Sébastien Amblard s’est saisi d’un fait divers tragique, la mort par douze coups de couteaux d’une jeune transgenre, pour en tirer un spectacle renversant.Douchka est le récit d’une vie qui bascule, à découvrir au Train Bleu pendant le Festival Off d’Avignon.
Douchka n’est pas tout à fait née Douchka. Elle est née dans un corps « dont le sexe lui fait horreur », le corps d’un homme. Mais Douchka ne se sent pas homme. « Je me regarde au masculin et je me parle au féminin, je me perds ». Qui est-elle ?
Le texte de Sébastien Amblard est une quête d’identité, une recherche du soi, du moi intérieur. Et pour se trouver, Douchka s’est perdue, encore plus loin. Emportée dans un monde de violence où son corps n’est plus respecté, ne lui appartient plus. Par amour, elle s’est faite prendre, pour l’amour elle a du accepter l’inacceptable. Du moins, c’est ce qu’elle se dit, pour se raccrocher, se cramponner à la seule chose qui peut la porter, pour éviter de sombrer, pour se donner une raison d’exister.
Douchka est le récit d’une vie broyée, d’une fille qu’on utilise telle une poupée, qui est objectifiée. Un pantin malléable à la merci de ceux qui la tiennent et la détiennent, un pantin qu’on peut prendre et jeter, tel un déchet. « Mon sang s’écoule dans le caniveau, comme ma vie, sans bruit ». Douchka était née la rage au ventre, une petite révolution dans un monde froid. Douchka a su s’affirmer, assumer sa transidentité. Mais ça n’a pas suffit, ça ne suffira jamais.

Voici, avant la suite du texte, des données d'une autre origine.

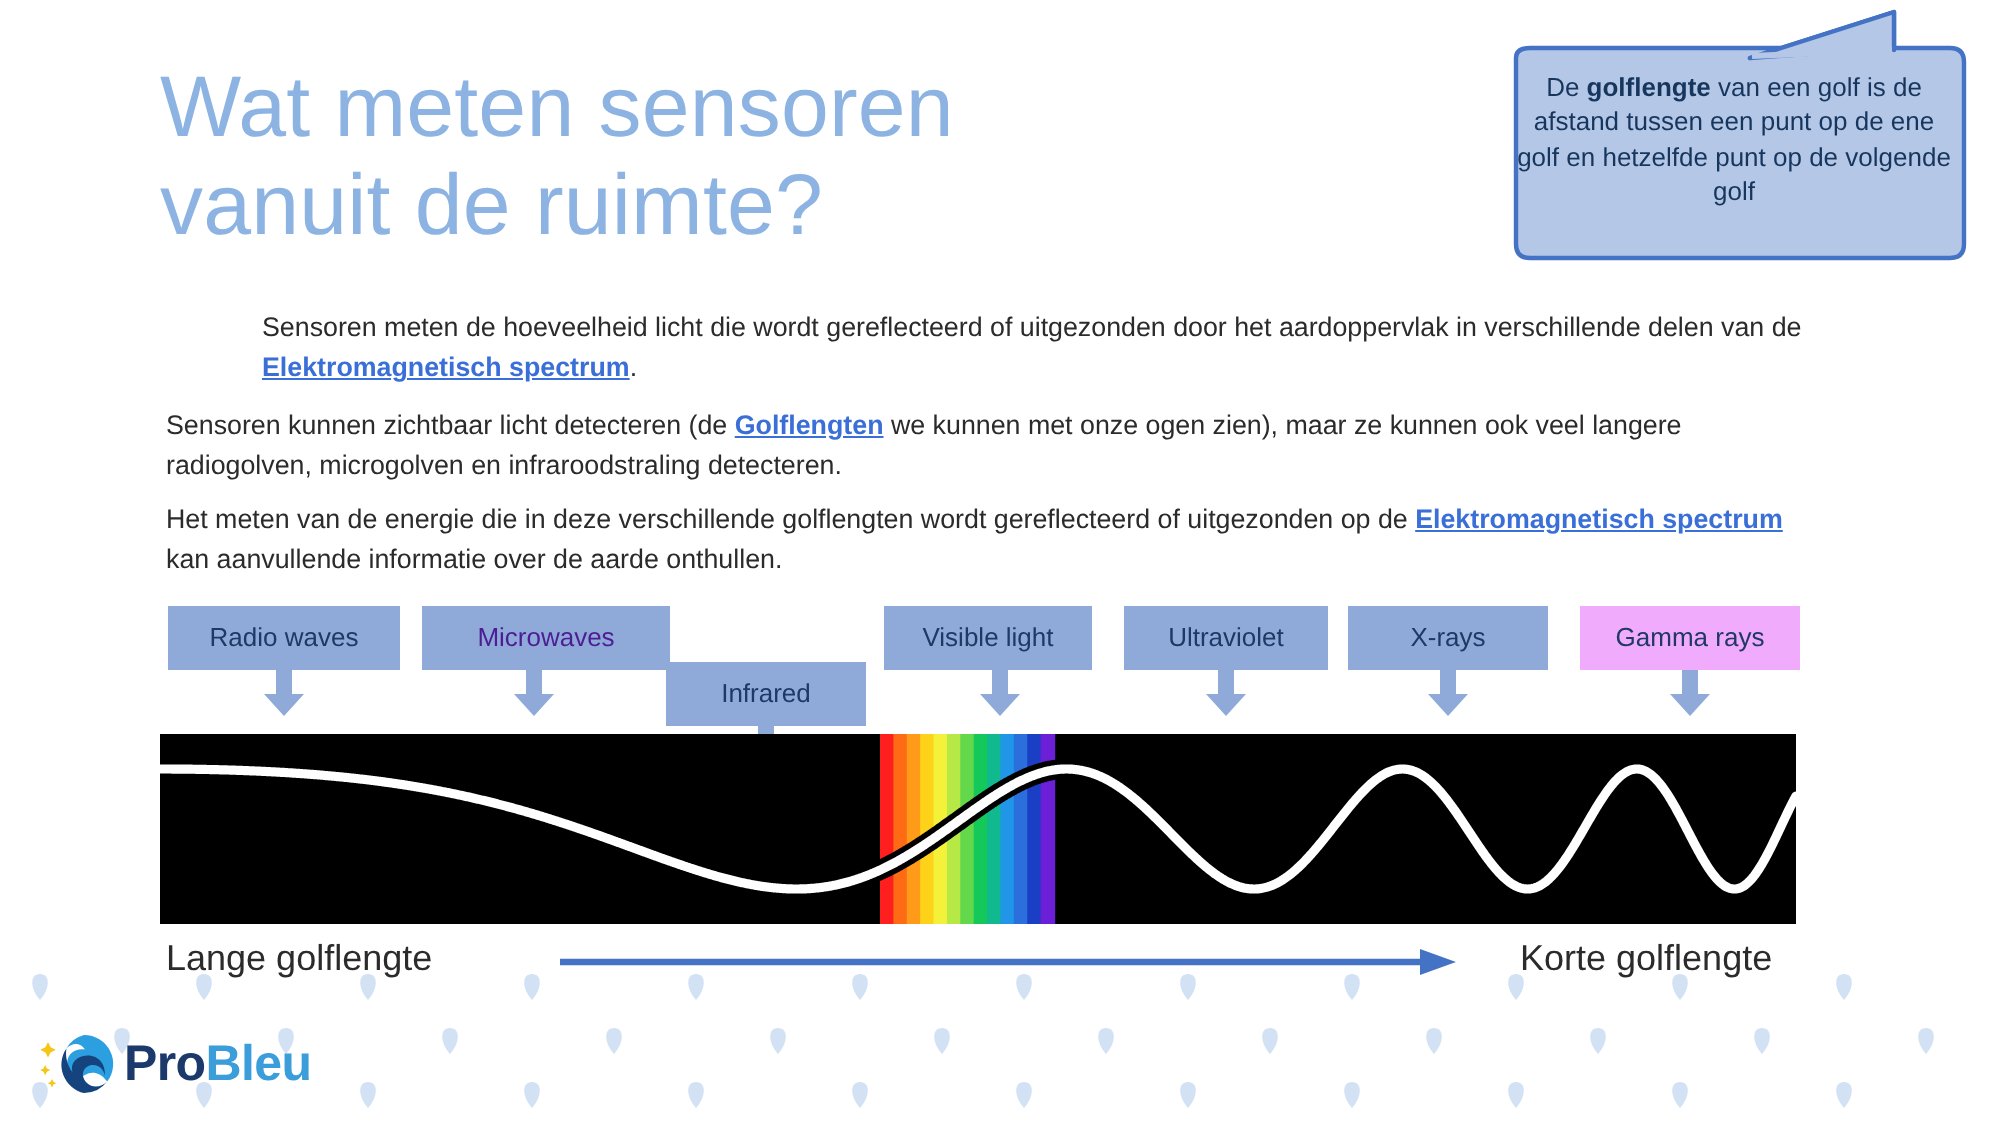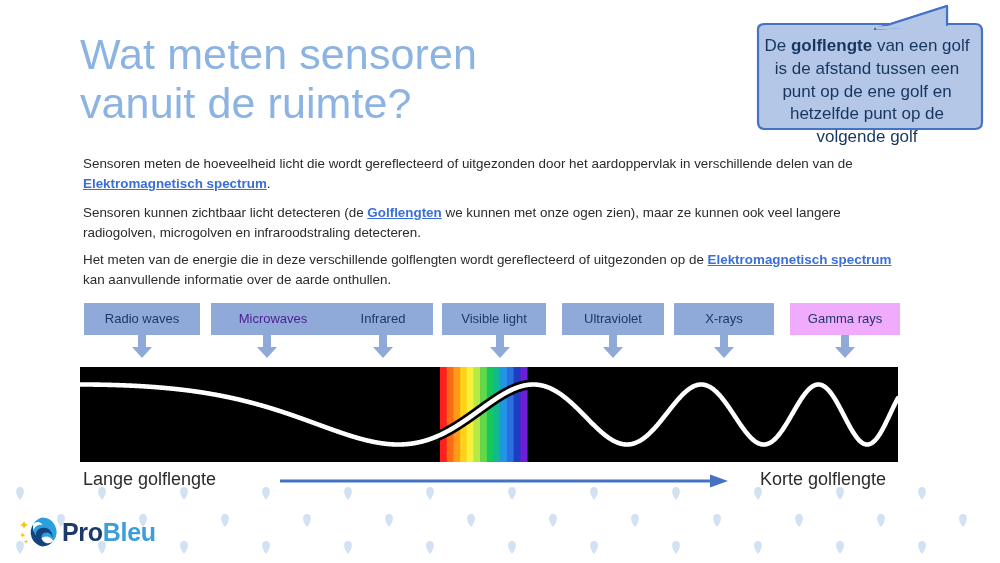--- a/index.html
+++ b/index.html
@@ -25,7 +25,7 @@
   #bubble-svg{position:absolute;left:0;top:0;}
   #bubble-text{
     position:absolute;left:14px;top:33px;width:222px;
-    text-align:center;font-size:17px;line-height:1.34;color:#17365d;
+    text-align:center;font-size:13px;line-height:1.34;color:#17365d;
   }
   #bubble-text b{font-weight:700;}
 

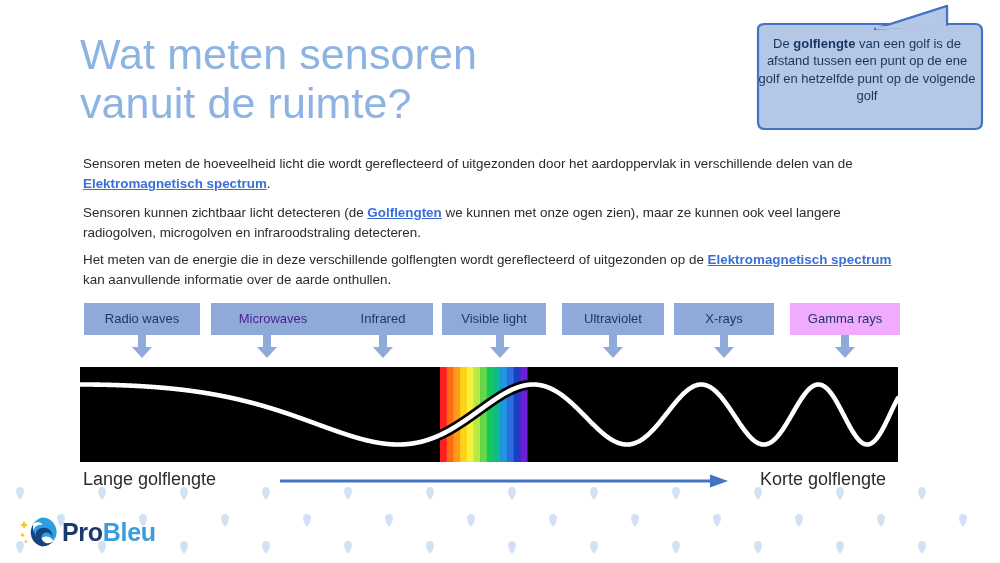--- a/index.html
+++ b/index.html
@@ -34,7 +34,7 @@
     position:absolute;left:83px;width:824px;
     font-size:13.4px;line-height:1.52;color:#2b2b2b;
   }
-  #para1{top:154px;}
+  #para1{top:154px;margin-left:48px;}
   #para2{top:203px;}
   #para3{top:250px;}
   .lnk{color:#3a6fd8;font-weight:700;}

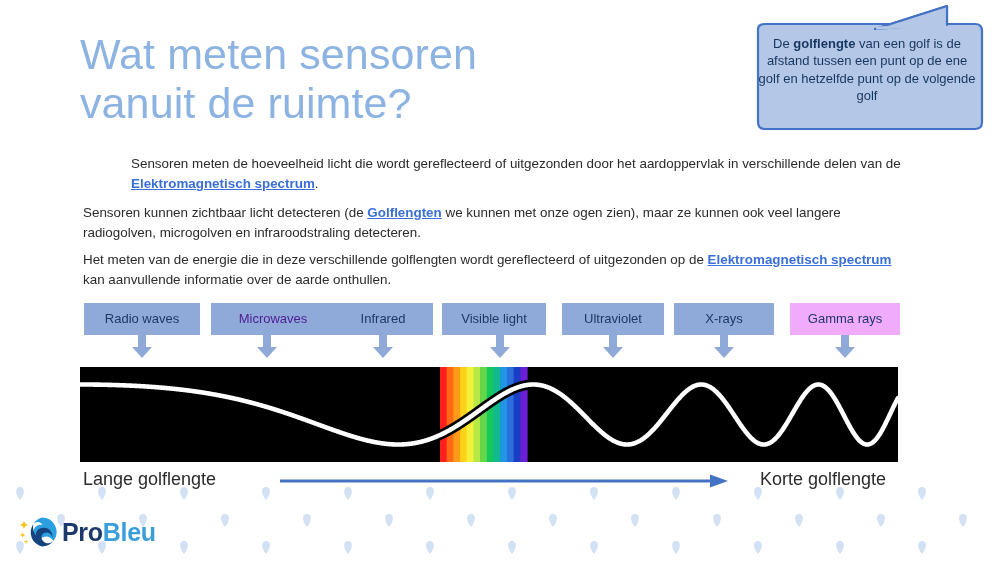--- a/index.html
+++ b/index.html
@@ -157,7 +157,7 @@
           <polygon points="7,0 15,0 15,12 21,12 11,23 1,12 7,12" fill="#8faad8"></polygon>
         </svg>
       </div>
-      <div class="band" style="left: 333px; width: 100px;">
+      <div class="band" style="left: 333px; width: 100px; margin-top: 28px;">
         <div class="box" style="width: 100px; background: rgb(143, 170, 216); color: rgb(31, 56, 100);">Infrared</div>
         <svg class="arrow" width="22" height="24" viewBox="0 0 22 24">
           <polygon points="7,0 15,0 15,12 21,12 11,23 1,12 7,12" fill="#8faad8"></polygon>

Au monologue se greffent des instants de danse. La comédienne Marion Lambert fait de son corps son moyen d’expression. Sa gestuelle est souple, gracieuse, emplie d’un élan vital que sublime la musique électro composée par Olivier Lautem. Sur la barre de pole dance, elle attire tous les regards, elle se soulève du sol, s’envole, légère. Elle ne peux plus s’écraser, du moins c’est ce qu’elle croit, à ce moment-là.
Plus le récit avance et plus le jeu de Marion Lambert se teinte de douceur, à laquelle se greffe lentement la douleur, la peur, l’incompréhension. Son visage se transforme, modelé par le désespoir. Son corps se fait plus fragile, il oscille, il vacille.
Douchka est une histoire dramatique dont le final paraît programmé. Il agit telle une réponse logique à une violence bien trop présente. Les mots sont choisis avec délicatesse, ils se découlent lentement et frappent, inévitablement.
Au Théâtre du Train Bleu du 7 au 25 juillet. Relâches les jours pairs.